Gilles Roth meinte am Montag, die Gemeinden könnten brachliegendes Bauland bereits jetzt anhand der Daten zur Berechnung der Grundsteuer erkennen und leerstehende Wohnungen anhand der Wasser- und Stromrechnung oder der öffentlichen Müllsammlung ermitteln. Im Innenministerium ist man aber nach eingehender Prüfung zu dem Schluss gekommen, dass dieser Vorschlag in der Praxis kaum umsetzbar sei. Deshalb schlägt die Regierung einen anderen Weg ein. Mit dem digitalen Modell, das der Berechnung der Grundsteuer zugrunde liegen wird, will sie eine gerechtere Besteuerung erreichen. Da der Wert einer Parzelle sich alleine an ihrer geographischen Lage und ihrer potenziellen Baudichte orientiert, soll beispielsweise der Besitzer eines Einfamilienhauses, dessen Grundstück in einer Zone liegt, die dichte Bebauung erlaubt, künftig höher besteuert werden als der Eigentümer eines Einfamilienhauses, dessen Grundstück in einer Zone liegt, die nur eine geringe Baudichte vorsieht. Wie hoch die Sätze am Ende sein werden, steht noch nicht fest.

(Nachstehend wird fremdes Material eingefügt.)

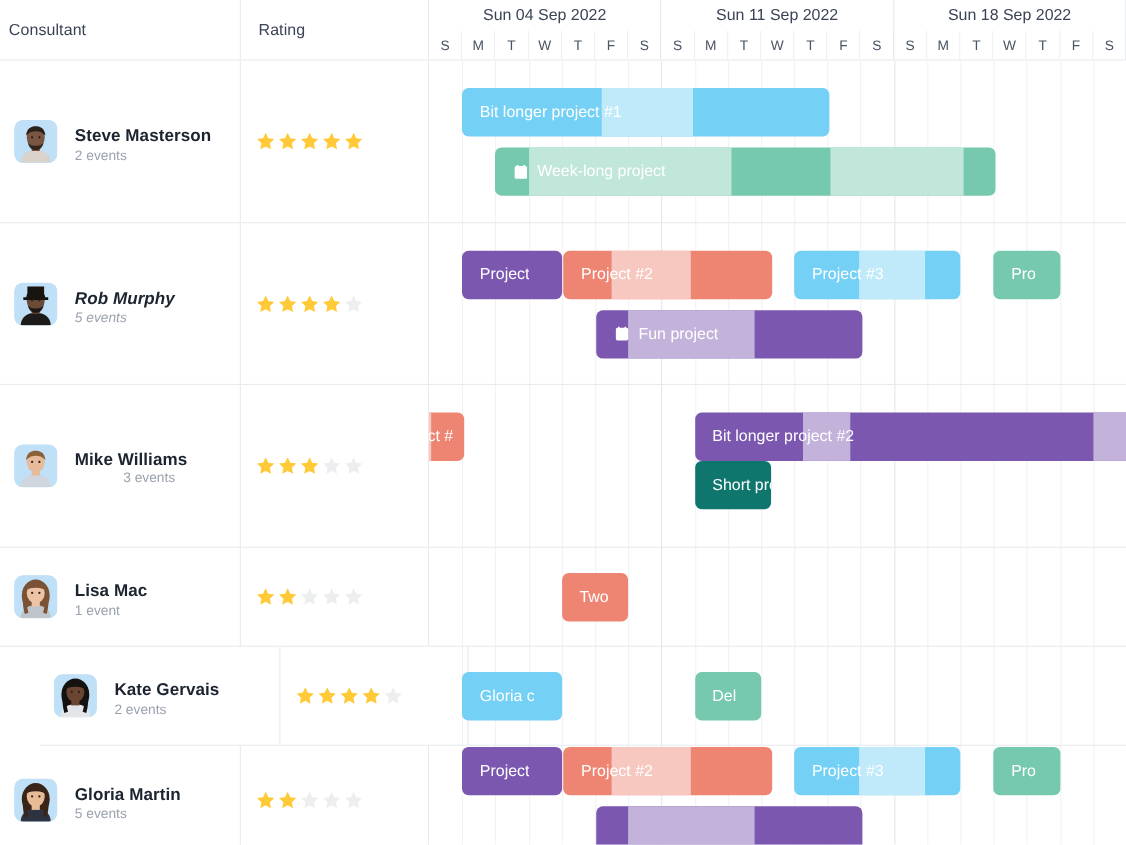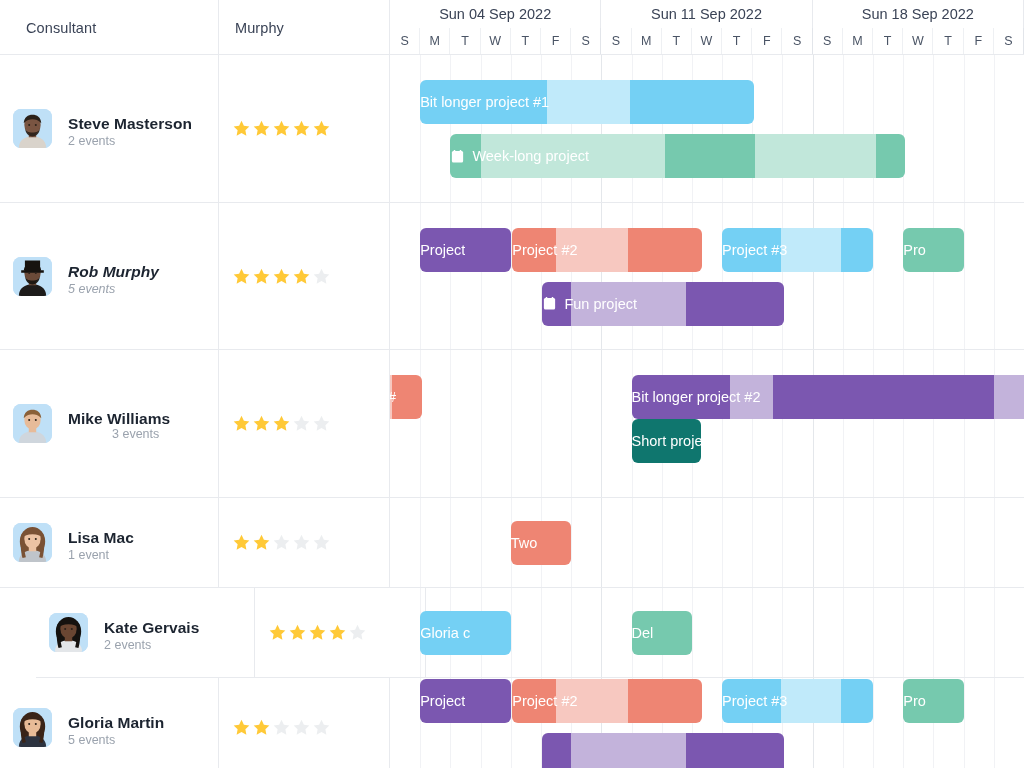"Consultant" .hdr-lbl { left: 26px -> 8px }
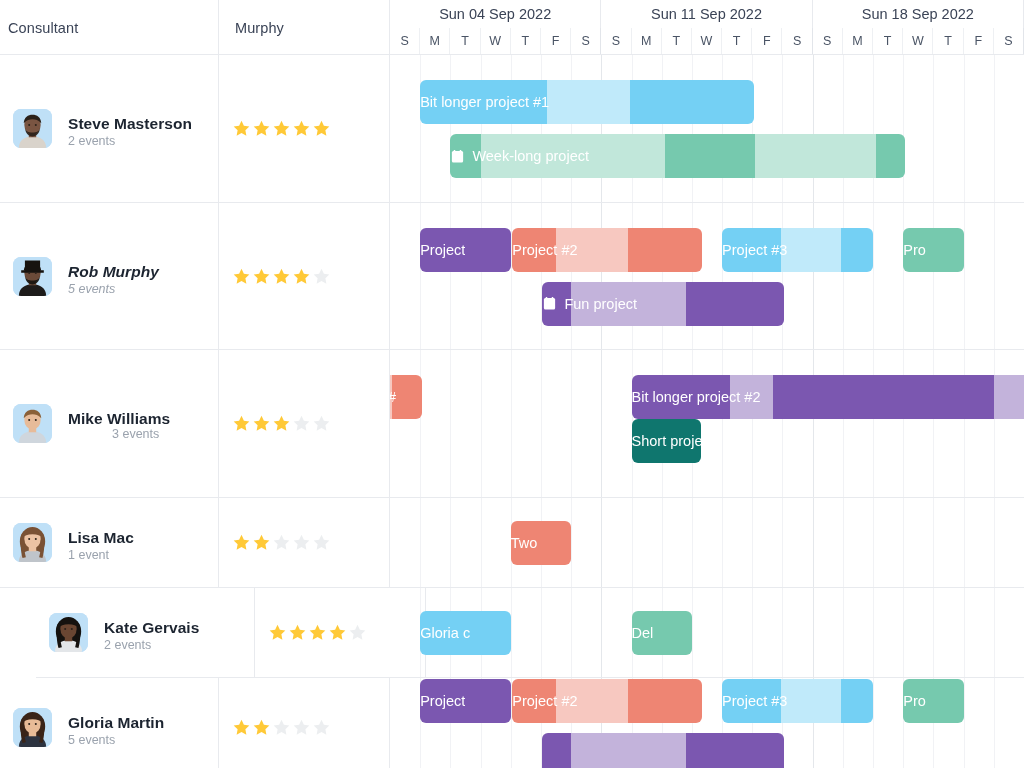"Murphy" div.hdr-lbl { text: Murphy -> Rating }
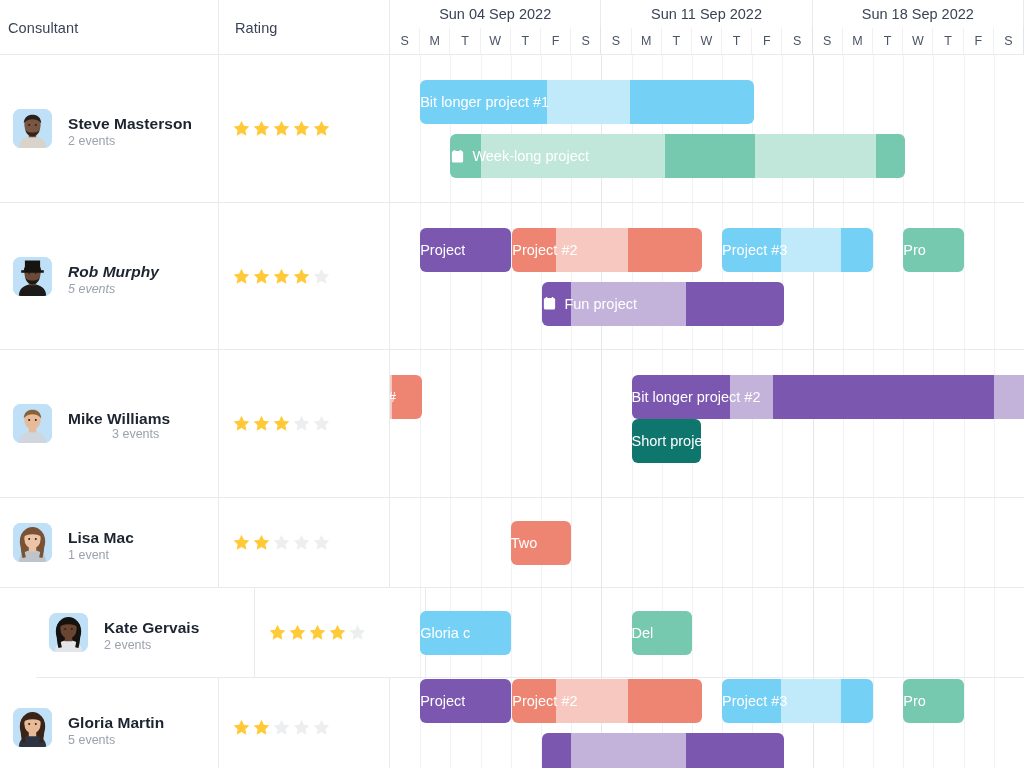"Bit longer project #1" .bar .lbl { padding-left: none -> 16px }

Die Oppositionsparteien déi Lénk und CSV haben in den vergangenen Wochen zurecht darauf hingewiesen, dass die von der Regierung angedachten Reformen die Wohnungskrise kurzfristig nicht lösen werden. Die CSV nutzte die Gelegenheit, um zugleich Kritik an der „grünen Ideologie“ und am Naturschutzgesetz zu üben, das den Bauherren im Wege stehe. Den privaten und gewerblichen Investoren will die Partei den Bau von Sozialwohnungen finanzieren, die diese dann „nach 15, 20, 25 oder 30 Jahren“ wieder auf dem freien Markt anbieten könnten, sagte Gilles Roth. Damit die von ihr institutionalisierte Tradition des Eigenheims für Familien der Mittelschicht erhalten bleibt, will die CSV die Steuerfreibeträge und den Bëllegen Akt erhöhen.

Halbherzig Von dieser subventionierten Marktlogik, die jahrzehntelang die Wohnungsbaupolitik in Luxemburg bestimmt hat und die Krise mit verursachte, hatten die Grünen schon unter Sam Tanson Abstand genommen und stärker auf die öffentliche Hand gesetzt. Außer CSV und ADR scheinen alle Parteien diesen Ansatz grundsätzlich zu unterstützen. Insbesondere von linker Seite wird aber kritisiert, dass manche Reformen nur halbherzig umgesetzt werden. Mit dem Pacte Logement 2.0 will der grüne Wohnungsbauminister Henri Kox private Bauherren dazu verpflichten, bei Neubauprojekten einen bestimmten Anteil an erschwinglichen Wohnungen zu bauen und dauerhaft an öffentliche Träger abzutreten (auf Antrag der Regierung wurde der Anteil im April reduziert). Der Staatsrat hat den Gesetzesentwurf in dieser Woche zum dritten Mal begutachtet und kaum noch etwas auszusetzen. Das neue Mietgesetz, das vor einem Jahr deponiert und Mitte Mai vom Staatsrat unter Androhung von zwei Oppositions formelles begutachtet wurde, muss nun im Wohnungsausschuss überarbeitet werden. Noch etwas länger dauern dürfte die Reform des Wohnungsbaubeihilfegesetzes, der Entwurf soll erst nach der Rentrée hinterlegt werden. Gleiches gilt für den Entwurf zum Baulandvertrag, der zwar schon 2017 deponiert und Ende vergangenen Jahres von der Regierung abgeändert, aber noch nicht vom Staatsrat begutachtet wurde.